Dallas Mavericks: Dirk Nowitzki looking for a way out of Big D?
By Phil Watson
Dirk Nowitzki made his first start for the Dallas Mavericks this season on Saturday night, scoring 20 points and grabbing six rebounds in a 99-96 loss at home to the New Orleans Hornets.
It was Nowitzki’s seventh game since returning from October knee surgery and the Mavericks have been working him back into the rotation slowly. He’s averaging 11.4 points and 4.6 rebounds a game in just less than 24 minutes a game since his return on Dec. 23.
The loss to the Hornets dropped the Mavericks a season-worst eight games below .500 and at 13-21, the playoffs would appear to be a pipe dream. Dallas is 12th in the Western Conference, 5½ games behind eighth-place Portland.
Saturday’s loss also dropped Dallas to a pedestrian 8-7 at the American Airlines Center, the second-worst home record in the West ahead of only the 3-13 put up by New Orleans.
The Mavericks have made the playoffs for 12 straight seasons, the second-longest current streak in the Association. Only the San Antonio Spurs, at 15 straight seasons, have a longer streak. The streak is tied for the 13th-longest in league history with the Baltimore/Capitol/Washington Bullets (1969-80), Philadelphia 76ers (1976-87) and Milwaukee Bucks (1980-91).
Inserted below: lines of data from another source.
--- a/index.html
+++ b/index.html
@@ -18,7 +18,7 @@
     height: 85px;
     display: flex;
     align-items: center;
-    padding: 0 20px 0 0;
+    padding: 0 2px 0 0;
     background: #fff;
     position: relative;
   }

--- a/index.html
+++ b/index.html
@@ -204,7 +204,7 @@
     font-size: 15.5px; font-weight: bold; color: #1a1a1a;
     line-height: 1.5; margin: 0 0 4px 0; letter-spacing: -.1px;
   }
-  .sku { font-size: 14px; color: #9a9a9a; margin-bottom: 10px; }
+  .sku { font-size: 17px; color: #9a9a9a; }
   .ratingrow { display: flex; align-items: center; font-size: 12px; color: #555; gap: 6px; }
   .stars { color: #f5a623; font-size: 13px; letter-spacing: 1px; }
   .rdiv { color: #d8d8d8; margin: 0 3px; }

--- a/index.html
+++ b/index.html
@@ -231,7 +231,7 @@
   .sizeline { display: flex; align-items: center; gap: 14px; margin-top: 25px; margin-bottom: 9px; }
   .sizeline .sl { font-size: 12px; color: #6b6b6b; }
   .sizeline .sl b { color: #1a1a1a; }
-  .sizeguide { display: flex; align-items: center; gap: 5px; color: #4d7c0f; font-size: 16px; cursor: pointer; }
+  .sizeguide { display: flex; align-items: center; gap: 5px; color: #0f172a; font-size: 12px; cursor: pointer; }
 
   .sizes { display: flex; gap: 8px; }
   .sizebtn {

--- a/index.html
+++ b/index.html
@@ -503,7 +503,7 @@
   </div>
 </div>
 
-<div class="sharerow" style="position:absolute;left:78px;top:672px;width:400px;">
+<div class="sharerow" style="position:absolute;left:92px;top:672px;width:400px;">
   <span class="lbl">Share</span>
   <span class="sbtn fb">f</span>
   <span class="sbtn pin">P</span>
The longest streak ever was the 22 straight years the Syracuse Nationals/Philadelphia 76ers qualified for the postseason from 1950-71.
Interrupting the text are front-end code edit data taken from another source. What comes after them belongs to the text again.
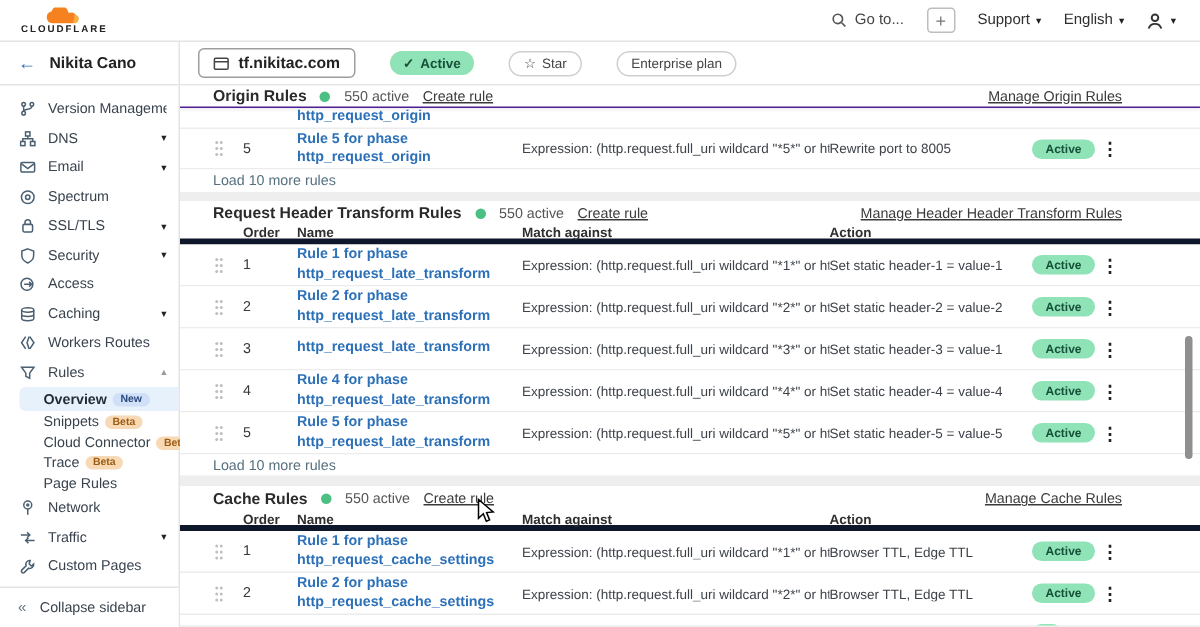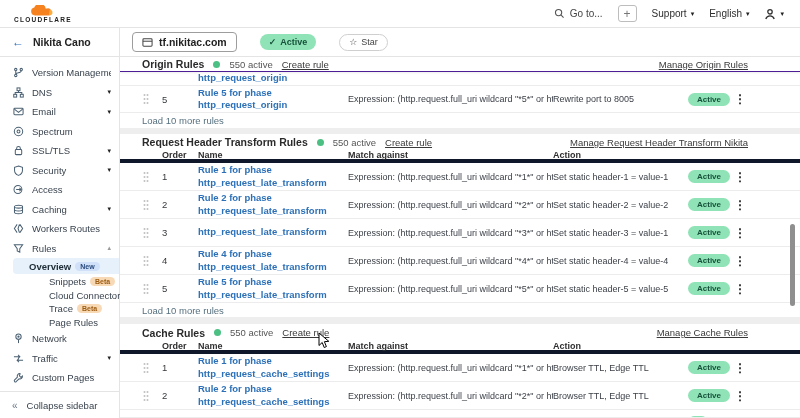--- a/index.html
+++ b/index.html
@@ -319,6 +319,9 @@
     <span>☆</span>
     <span>Star</span>
   </div>
+  <div class="pill-outline">
+    <span>Enterprise plan</span>
+  </div>
 </div>
 
 <div class="content">

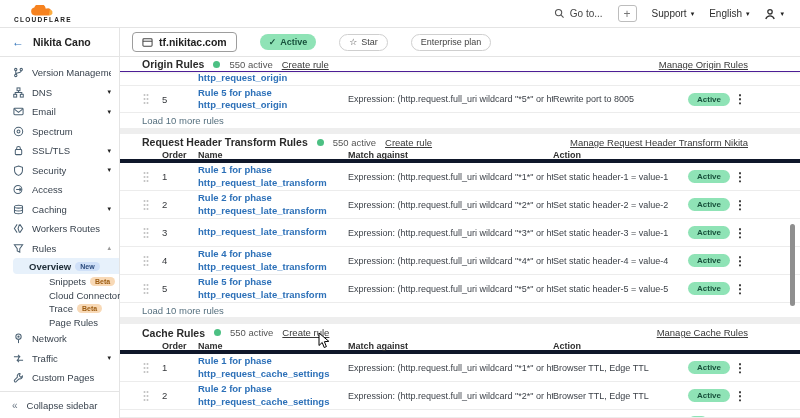--- a/index.html
+++ b/index.html
@@ -379,7 +379,7 @@
       <span class="dot"></span>
       <span class="count">550 active</span>
       <span class="link">Create rule</span>
-      <span class="link manage">Manage Request Header Transform Nikita</span>
+      <span class="link manage">Manage Header Header Transform Rules</span>
     </div>
     <div class="grid-row col-head">
       <span></span>

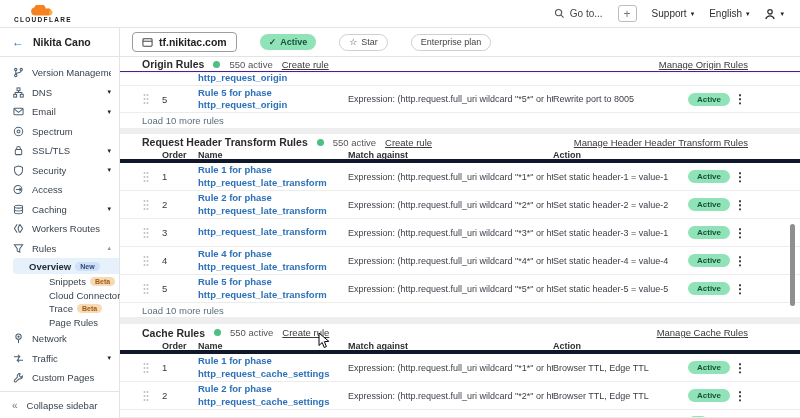--- a/index.html
+++ b/index.html
@@ -35,7 +35,7 @@
   .nav-chev { font-size:7px; color:#222; flex:none; }
   .nav-chev.up { color:#9a9a9a; }
   .sub-item { height:13.5px; display:flex; align-items:center; gap:4px; padding-left:29px;
-    font-size:9.5px; color:#39434e; white-space:nowrap;margin-left:20px; }
+    font-size:9.5px; color:#39434e; white-space:nowrap; }
   .sub-item.selected { background:#e7f1fb; border-radius:4px 0 0 4px; margin-left:13px;
     padding-left:16px; height:16px; font-weight:bold; color:#1d2b36; margin-bottom:1px; }
   .badge-new { background:#cfe0f8; color:#2a4a7d; font-size:7px; font-weight:bold;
Dallas has lost eight of its last nine games and is just 1-6 since Nowitzki returned.
Nowitzki told ESPNDallas.com that the decision to let Tyson Chandler and other key players from the 2010-11 team that won the NBA title may be “a mistake or not,” depending on whether or not Dallas is able to make any major acquisitions this offseason.
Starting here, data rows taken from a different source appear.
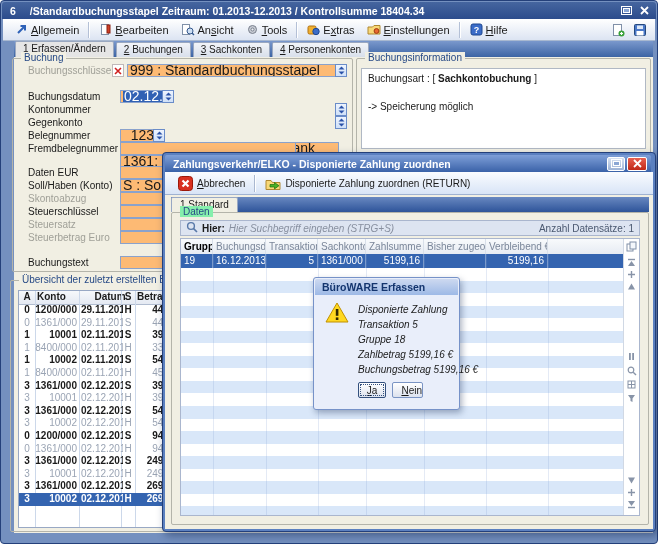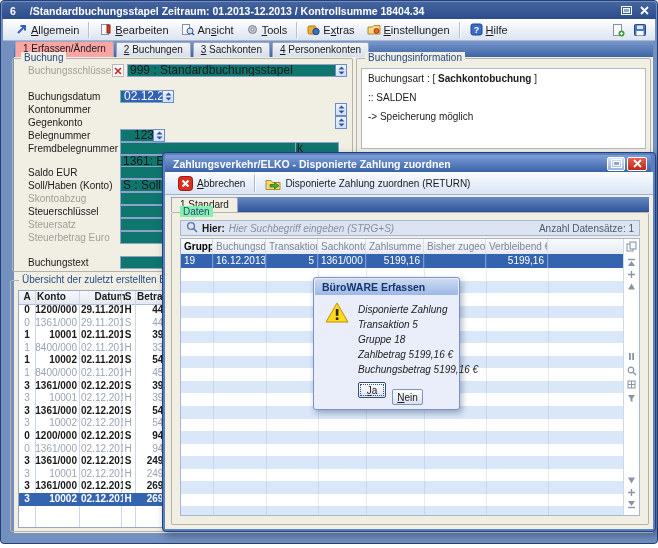--- a/index.html
+++ b/index.html
@@ -28,7 +28,7 @@
   .maintabs{position:absolute;left:14px;top:40px;height:16px;display:flex;align-items:flex-end;}
   .tab{height:13px;padding:1px 7px 0 7px;font-size:10px;background:linear-gradient(180deg,#f2f4f8,#d8dfeb);
       border:1px solid #9aa8c0;border-bottom:none;border-radius:2px 2px 0 0;margin-right:2px;white-space:nowrap;}
-  .tab.active{height:14px;background:#fca5a5;font-weight:normal;}
+  .tab.active{height:14px;background:#e5e5e5;font-weight:normal;}
   
   .gb{position:absolute;border:1px solid #b4b4aa;border-radius:2px;}
   .gb-label{position:absolute;top:-7px;left:8px;background:#f1efe3;padding:0 3px;

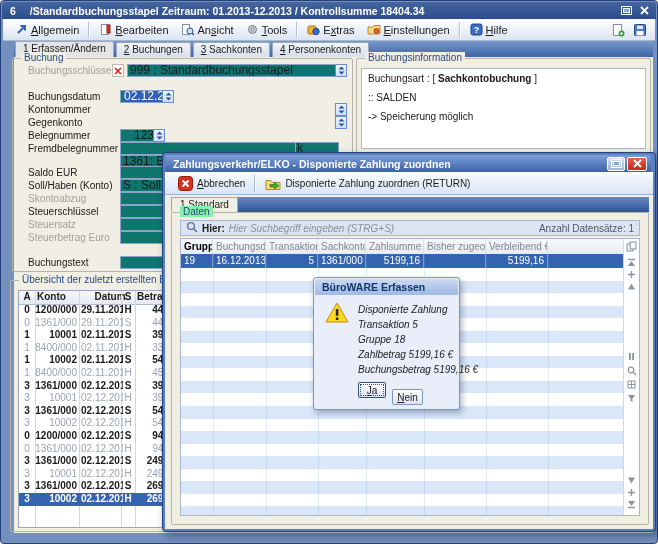--- a/index.html
+++ b/index.html
@@ -39,8 +39,8 @@
   
   .f-label{position:absolute;left:28px;font-size:10px;height:13px;line-height:13px;white-space:nowrap;}
   .f-label.dim{color:#a0a098;}
-  .f-input{position:absolute;height:11px;background:#0f766e;border:1px solid #8aa2cc;
-      font-size:12px;line-height:11px;padding:0 2px;white-space:nowrap;overflow:hidden;}
+  .f-input{position:absolute;height:11px;background:#fdba74;border:1px solid #8aa2cc;
+      font-size:14px;line-height:11px;padding:0 2px;white-space:nowrap;overflow:hidden;}
   .f-input.center{text-align:center;margin-top:39px;}
   .f-input.right{text-align:right;}
   .sel-text{background:#3161b4;color:#fff;padding:0 1px;}

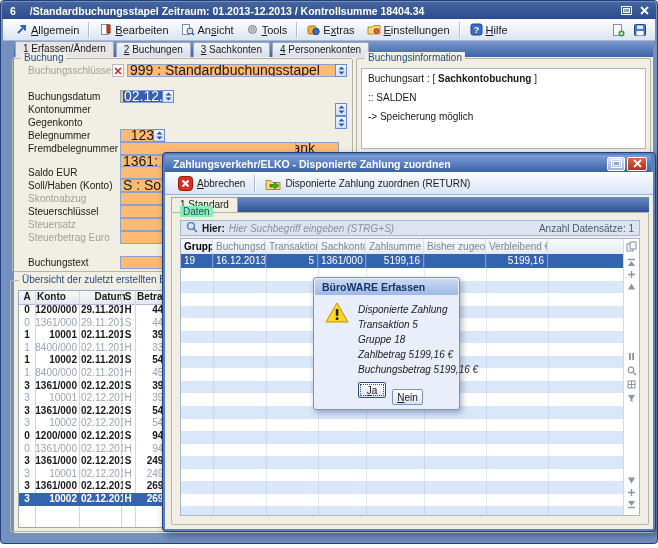--- a/index.html
+++ b/index.html
@@ -306,7 +306,6 @@
     <div class="info-box">
       <div><span>Buchungsart : [ </span><b>Sachkontobuchung</b><span> ]</span></div>
       <div class="blank"></div>
-      <div>:: SALDEN</div>
       <div class="blank"></div>
       <div>-&gt; Speicherung möglich</div>
     </div>

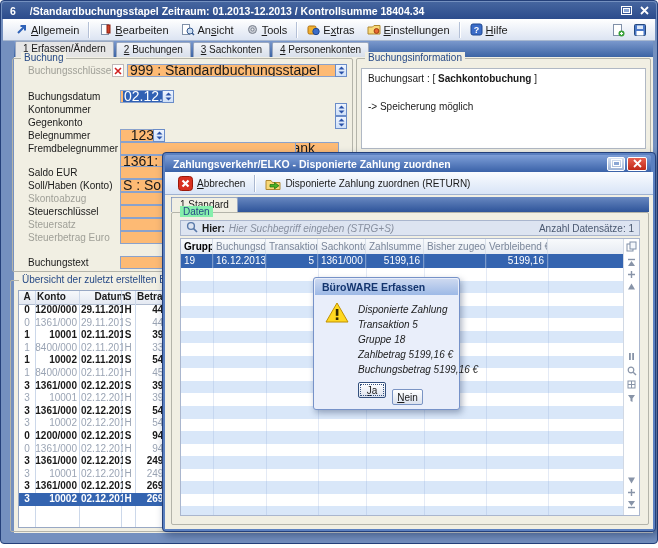--- a/index.html
+++ b/index.html
@@ -285,7 +285,7 @@
       </div>
       <div class="f-label" style="top: 142px;">Fremdbelegnummer</div>
       <div class="f-input" style="left: 120px; top: 142px; width: 170px;"></div>
-      <div class="f-label" style="top: 166px;">Saldo EUR</div>
+      <div class="f-label" style="top: 166px;">Daten EUR</div>
       <div class="f-input" style="left: 120px; top: 166px; width: 110px;"></div>
       <div class="f-label" style="top: 179px;">Soll/Haben (Konto)</div>
       <div class="f-input" style="left: 120px; top: 179px; width: 110px;">S : Soll</div>

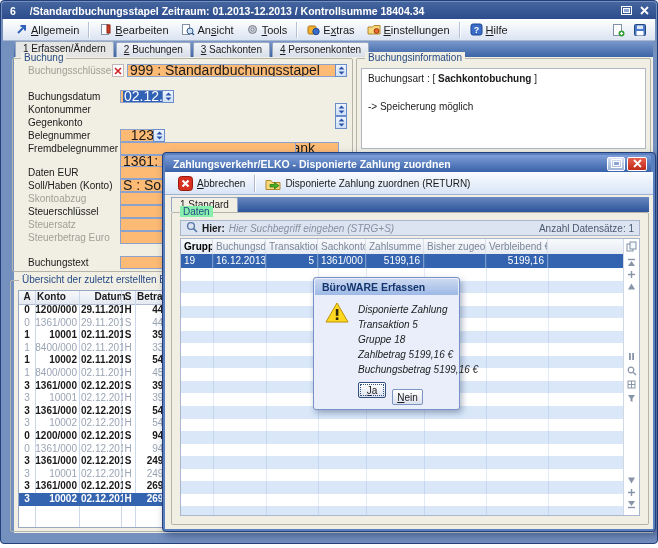--- a/index.html
+++ b/index.html
@@ -621,7 +621,7 @@
         <div class="msg-line" style="top: 86px;">Buchungsbetrag 5199,16 €</div>
       </div>
     <div class="msg-btn focus" style="left:44px;top:104px;width:28px;" id="jabtn"><span class="ul">J</span>a</div>
-    <div class="msg-btn" style="left:78px;top:111px;width:31px;" id="neinbtn"><span class="ul">N</span>ein</div>
+    <div class="msg-btn" style="left:78px;top:104px;width:31px;text-align:right;" id="neinbtn"><span class="ul">N</span>ein</div>
   </div>
 
 </div>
The Mavericks had hoped to add a superstar in his prime, or two, to help take some of the pressure off Nowitzki, now 34. But the plan got sidetracked when Chris Paul and Dwight Howard did not enter the free-agent market last summer.
Dallas had freed salary-cap space to make a run at both Paul and Howard—who can be free agents next summer—and didn’t land Deron Williams from the Brooklyn Nets.
“It’s going to be tough now,” Nowitzki said. “I always liked to think you don’t want to build your franchise on hope.
“We hoped for Deron last year. We hoped for Dwight. Why would he leave the Lakers? To me, it makes no sense. He’s in a great situation. Why would CP3 leave? (The Los Angeles Clippers) are the best team in the league probably right now. They’re probably the deepest team. So are you going to hope that we get something?”
Then Nowitzki invoked the “T” word for the second time in a week.
“We knew that coming in, that eight or nine new guys on one-year deals is not really an ideal situation, but what else is there to do?” Nowitzki said. “So either you break the whole thing up and trade me or you get a bunch of one-year deals and try to be a player next summer. That’s the decision we made, so now we’ve got to fight through it.”
Nowitzki has a no-trade clause in his four-year contract that expires at the end of next season.
But Nowitzki has often said he’s not seriously considering playing anywhere else. He has played his entire career in Dallas since being acquired in a draft-day trade from the Milwaukee Bucks in 1998. The Bucks took Nowitzki with the No. 9 overall pick that year, then traded Nowitzki and Pat Garrity to the Mavericks for the late Robert Traylor.
Later the same draft night, the Mavericks flipped Garrity, Martin Muursepp, Bubba Wells and a 1999 first-round pick–who turned out to be Shawn Marion–to the Phoenix Suns for Steve Nash.